Many years ago I had an idea for a website and decided I wanted it built. My first realization was that I could not afford to have someone build a site for me. The second realization was that I knew nothing about how the web worked. In the following weeks I spent hours and hours talking to web developers, I heard more than a dozen words that I had never heard before.
And so, I studied, I researched and I learned. After years of classes, webinars, tutorials, successes and failures I have learned many invaluable lessons that have made me better at what I do.
Backups
One of the hardest lessons I learned was before I even started Plus Six. I was building a website, one of the many I built and then scrapped back then, and I was about 100 hours into development when I inadvertently deleted the entire project from the server. The website was not backed up and unrecoverable, all was lost.
At the time, I was furious with myself. In fact, it took several weeks before I could bring myself to work on another project. Ultimately, however, it was one of the most crucial lessons in my endeavor. I learned to back up files constantly to protect from loss. Now, I am so paranoid about losing projects, that I back up all my sites and client sites on two external servers in addition to the web servers.
I have not lost a single website or project since that day. What a great lesson that was.
Security
My second major lesson in website management came from issues of security. Whether it was a hacked website/server, vulnerabilities in outdated plugins, corrupted media uploads, insecure hosting or passwords that were too simple, strong security was a lesson I learned many times in very hard ways.
Website security is a crucial element of any website, not just the ones that contain or collect sensitive data. A security issue on your website can spread to the entire server, which can affect not only your live site, but the backups you have as well. Malicious code on your website may get flagged by search engines as unsafe, which can take weeks or months to get them cleared up once your site is fixed.

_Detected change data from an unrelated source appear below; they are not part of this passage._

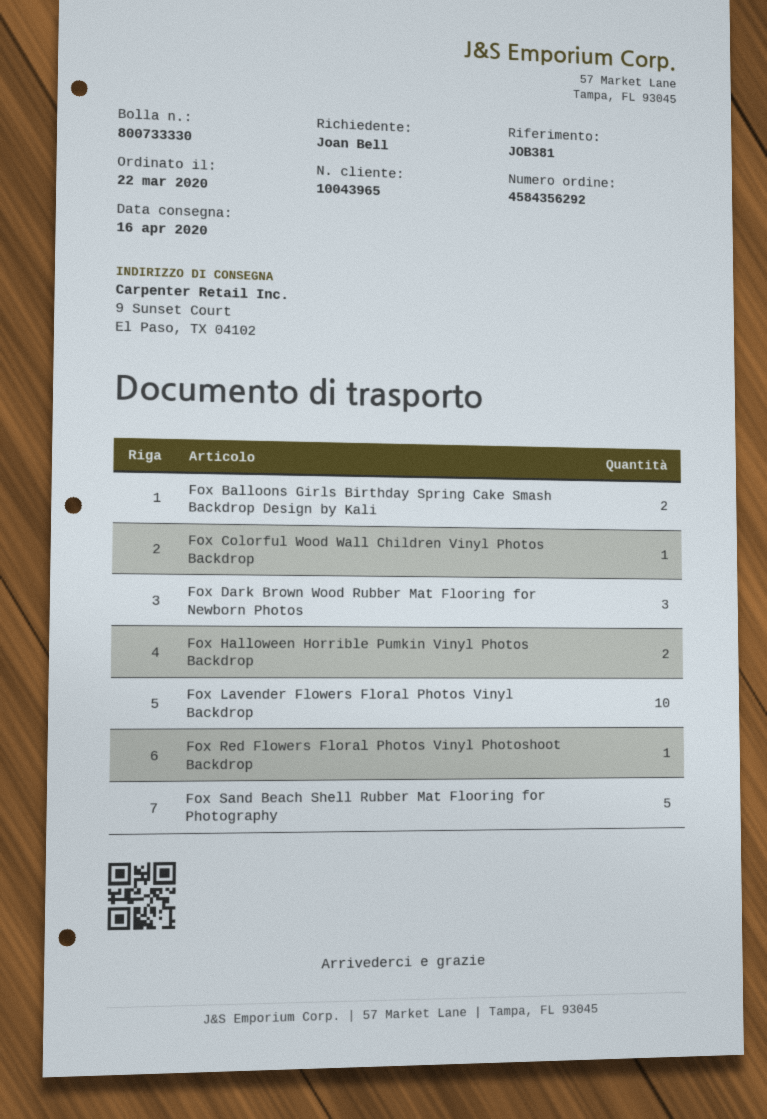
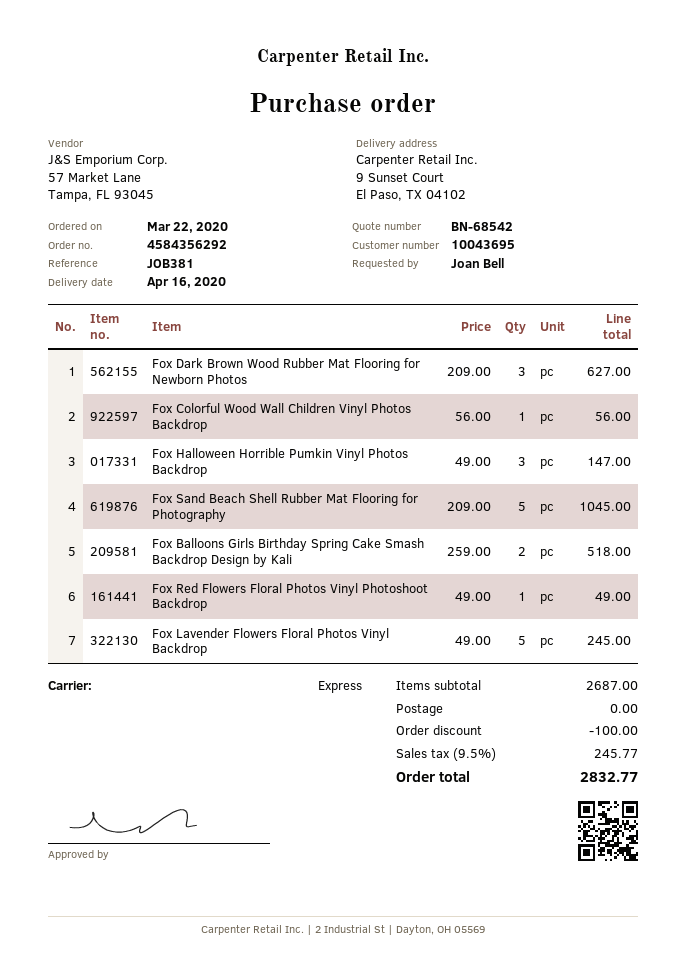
customer number: 10043965 -> 10043695
Fox Halloween Horrible Pumkin Vinyl Photos Backdrop: 2 -> 3
Fox Lavender Flowers Floral Photos Vinyl Backdrop: 10 -> 5

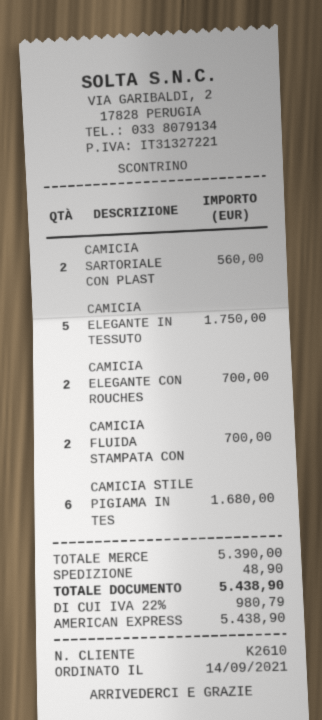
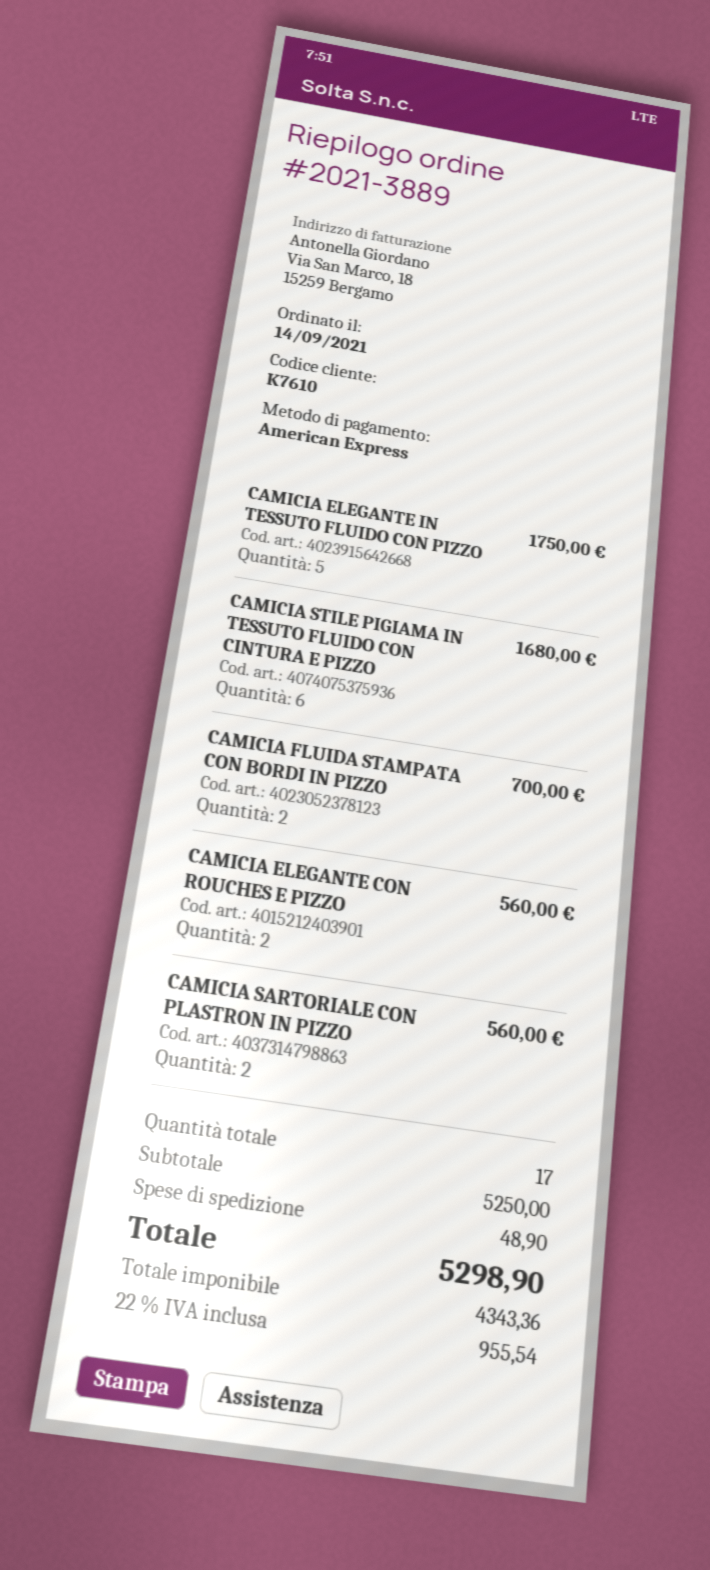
customer number: K2610 -> K7610
CAMICIA ELEGANTE CON ROUCHES: 2 for 700.00 -> 2 for 560.00
subtotal: 5390.00 -> 5250.00
tax: 22% = 980.79 -> 22% = 955.54
total: 5438.90 -> 5298.90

As a result of these issues , I more aware of how to handle security more effectively on my sites, as well as on my clients' sites. I use only top notch hosting servers, plugins and security software. Additionally, our Care Plan customers get regular software and plugin updates as well as constant security monitoring of their websites and regular off server backups in case an issue arises.
Use Professionals
There is no small amount of irony in learning the lesson that I must use professionals for some jobs. That irony comes from the fact that I learned how to do what I do purely from the motivation of not wanting to hire a professional.

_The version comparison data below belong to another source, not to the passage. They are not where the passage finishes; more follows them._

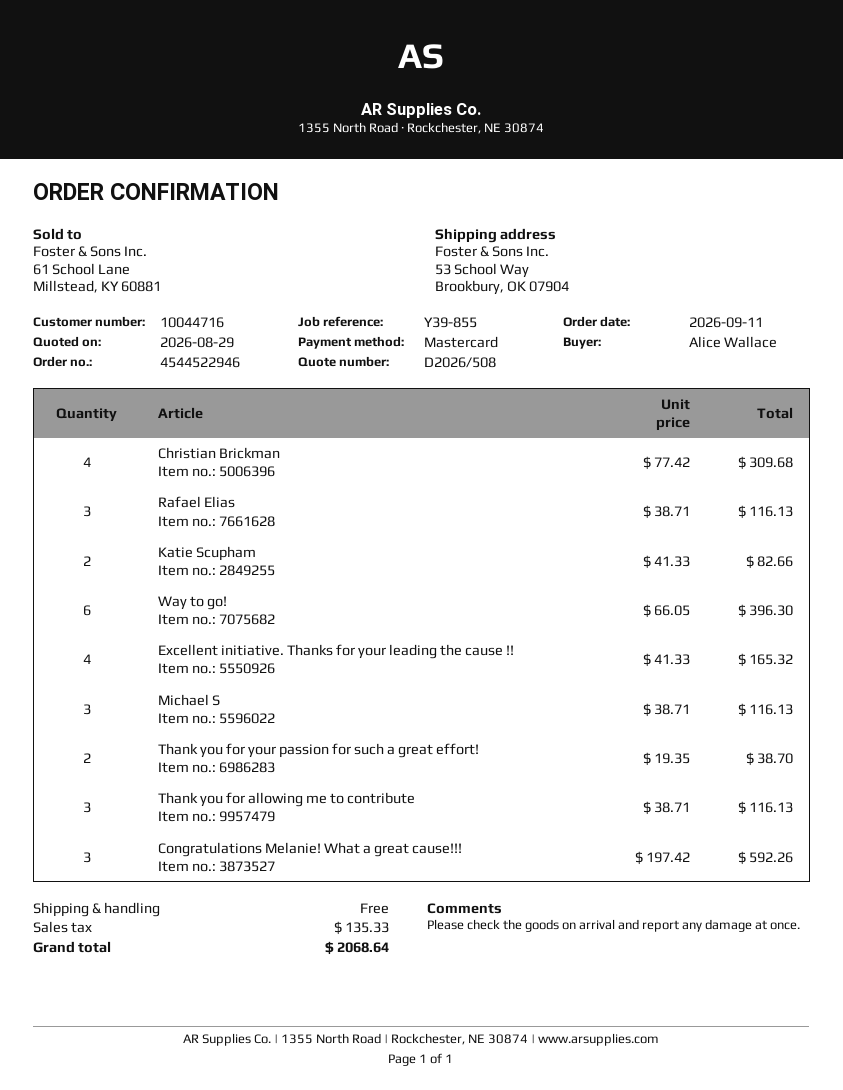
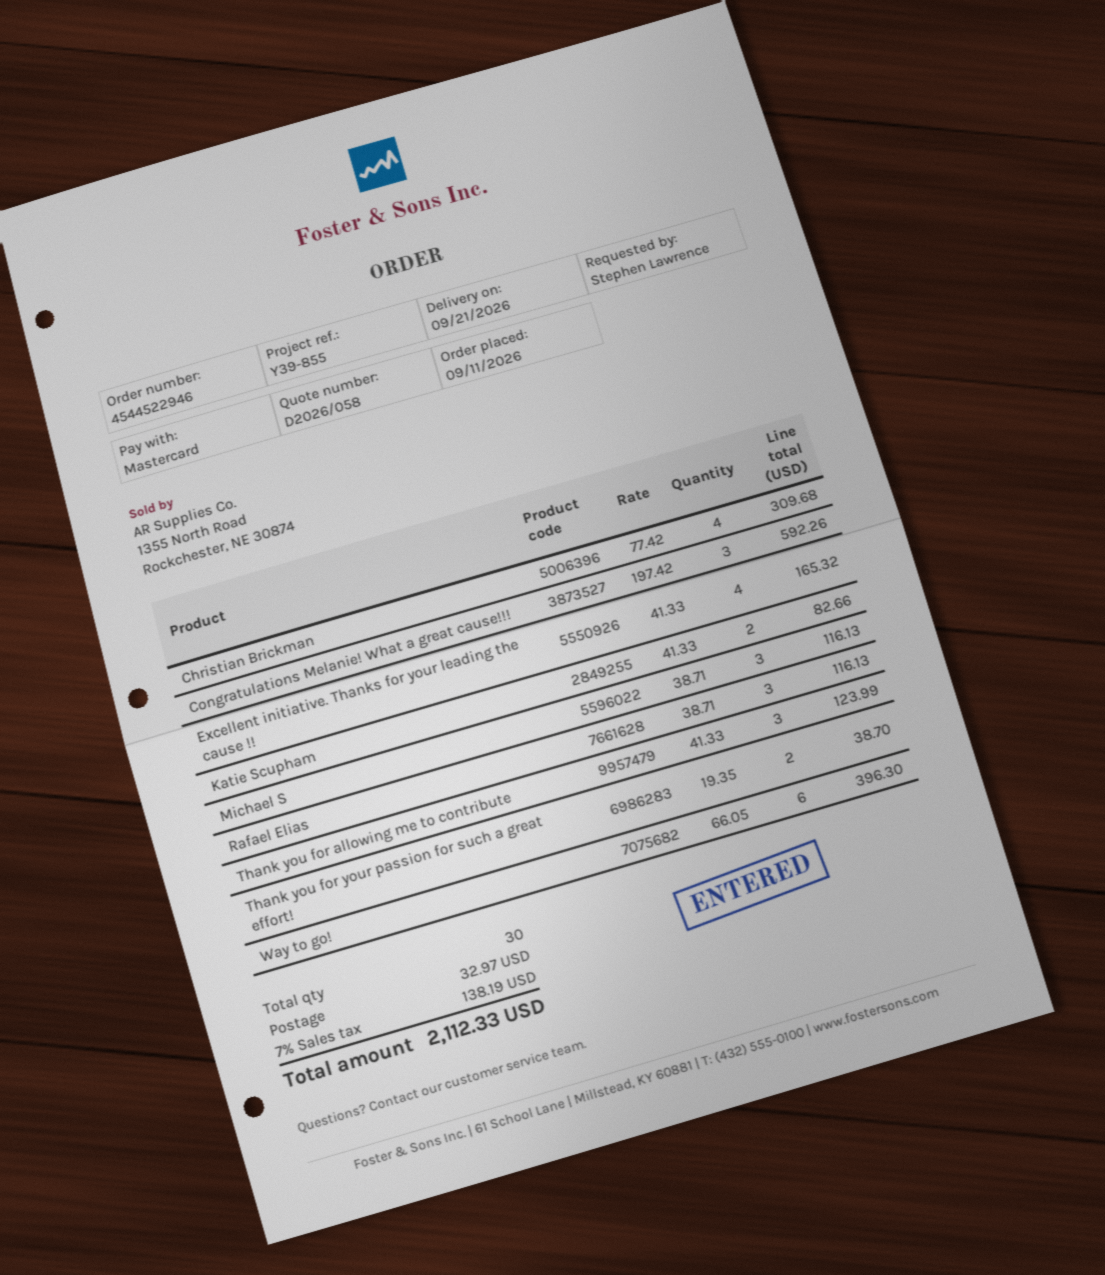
quote number: D2026/508 -> D2026/058
ordered by: Alice Wallace -> Stephen Lawrence
Thank you for allowing me to contribute: 3 x 38.71 = 116.13 -> 3 x 41.33 = 123.99
shipping: 0.00 -> 32.97
tax: 135.33 -> 138.19
total: 2068.64 -> 2112.33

However, I have found that as much as I prefer to control my projects, that control is often better served from a coordinating/supervising role. You see, I have spent a lot of time learning to build websites, and although I am quite good at it, there are many things that I am not good at, graphic design being one of them. I have played with just about every graphic editor out there in an attempt to learn how to edit my own graphics (and do it well). The reality is, I wasted a lot of time that could have been spent honing the skills that I already possess instead of wasting time on something that I would realistically never be good at.

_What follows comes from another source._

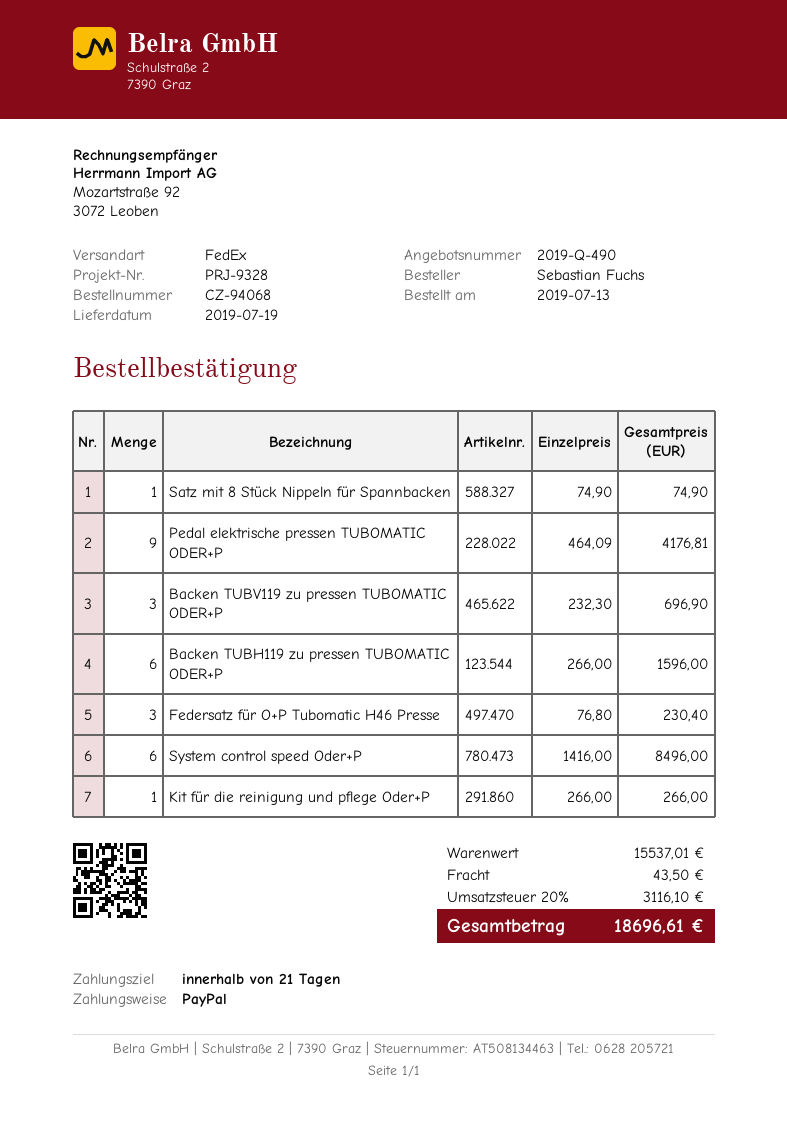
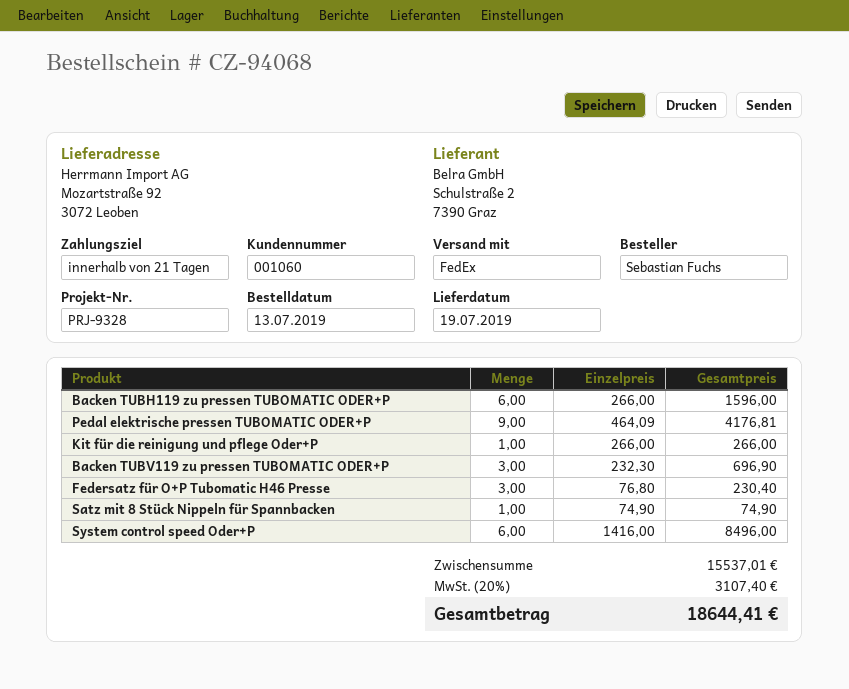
shipping: 43.50 -> none
tax: 20% = 3116.10 -> 20% = 3107.40
total: 18696.61 -> 18644.41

Now, I prefer for my clients to provide images and graphics for their projects to ensure that they get exactly what they want, but when I do have a need to manipulate images (beyond that of resizing) I will gladly hire a graphic artist to do it for me.
The lesson for me was that I need to be good at what I do and hire others to do the things that I will never have time or talent to be good at. This was arguably the best lesson that I have learned in my journey.
And now I ask you, what are you good at and what should you hire others to do?